This Article From Issue
March-April 2007
Volume 95, Number 2
Page 100
DOI: 10.1511/2007.64.100
To the Editors:
In "Gauging Earthquake Hazards with Precariously Balanced Rocks," by James N. Brune, Matthew D. Purvance and Abdolrasool Anooshepoor (January-February), I was surprised that the analysis did not include any "prior" environmental density of these easily toppled boulders. Wouldn't you draw different conclusions if someone were to inform you that 1,000 years ago, say, there had been millions of such formations in the area, so that the ones surviving today are the rare exception?
John Freidenfelds
Chester, NJ
Dr. Purvance responds:
Dr. Freidenfelds's question is one that we have been pondering for quite some time: Are these precariously balanced rocks remnants of some enormous original distribution? Should this be the case, we would expect to find some geologically similar areas with no earthquakes that are just littered with precarious rocks. The precarious rocks used in our analyses are primarily granite boulders formed as the soil horizon lowers, unlike the sedimentary hoodoos in Bryce Canyon Nation Park, which are formed by differential erosion (e.g., strong rock overlying weaker rock that is preferentially eaten away, leaving spires). Hoodoos can be distributed very densely indeed. To date, however, we have been unable to find sites with enormous numbers of granite precarious rocks.
We have found areas in the Mojave National Preserve in California that are very similar to our study sites near the San Andreas Fault, but where the earthquake hazard is very low. Preliminary reconnaissance surveys find that the spatial densities of difficult-to-topple precarious rocks are roughly the same for sites about 30 kilometers from the San Andreas Fault and in the Mojave National Preserve. On the other hand, our preliminary studies suggest that there are large numbers of rocks in the Mojave National Preserve that would be toppled by weak ground motions that undoubtedly have occurred thousands of times near the San Andreas Fault and are also absent from sites closer to the fault.

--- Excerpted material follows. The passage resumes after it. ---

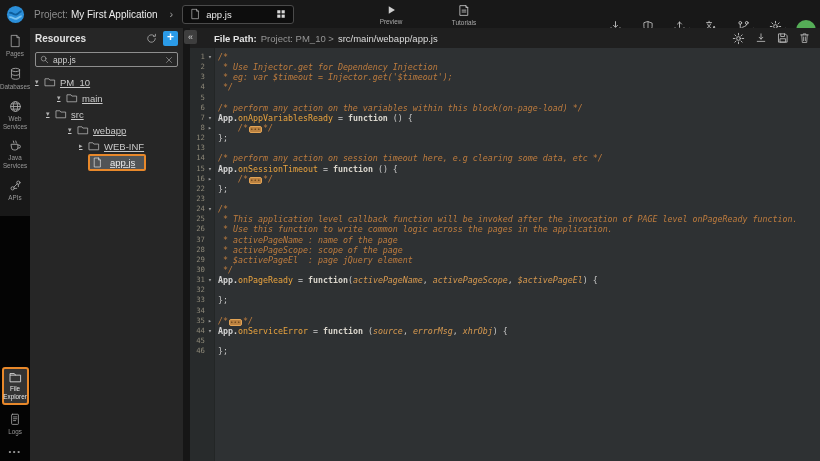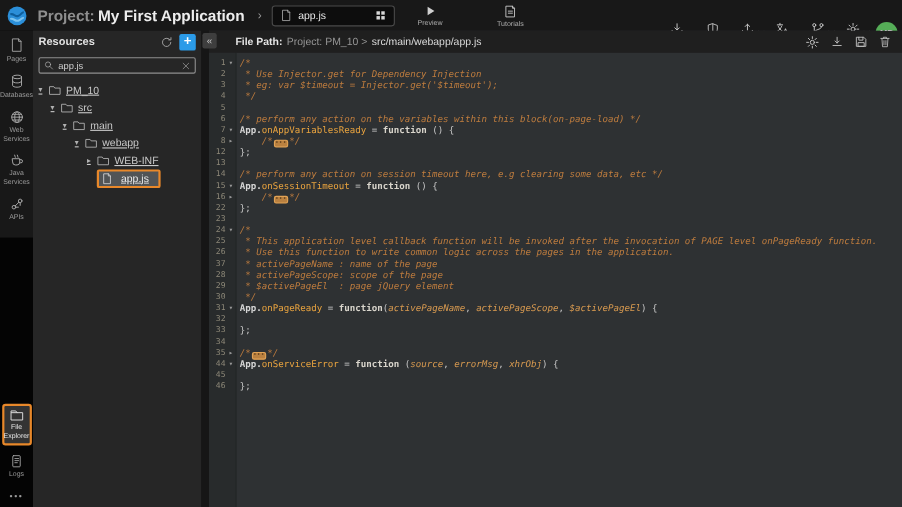"Project: My First Application" .project { font-size: 14px -> 10px; font-weight: bold -> none }
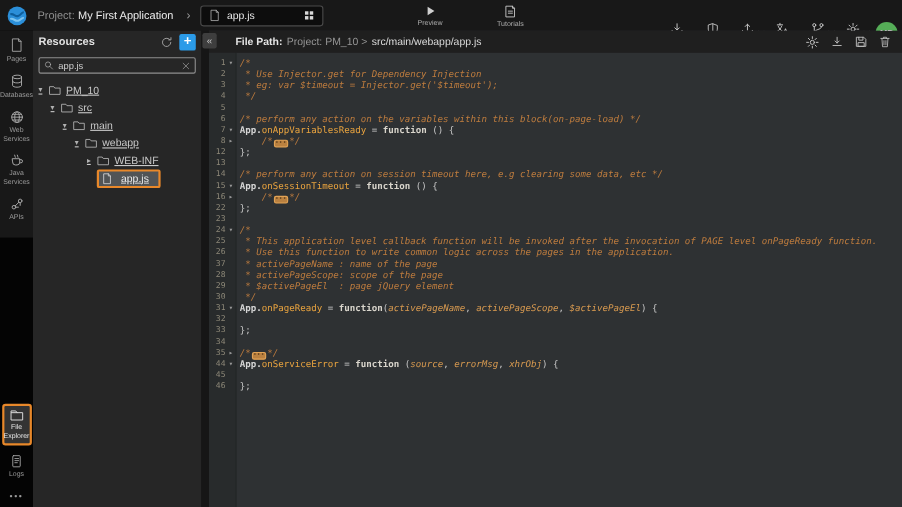"src" div.trow { order: before "main" -> after "main" }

Uncertainties in the precarious-rock densities and in the completeness of our reconnaissance surveys for precarious rocks in general have led us towards finding upper bounds on ground shaking. This is accomplished by taking each rock as a piece of data unto itself, analyzing it with the knowledge that it alone has survived for the last 10,000 years without toppling. As we refine our surveys, we hope to discern the precarious rock distributions more clearly and incorporate them into our future analyses.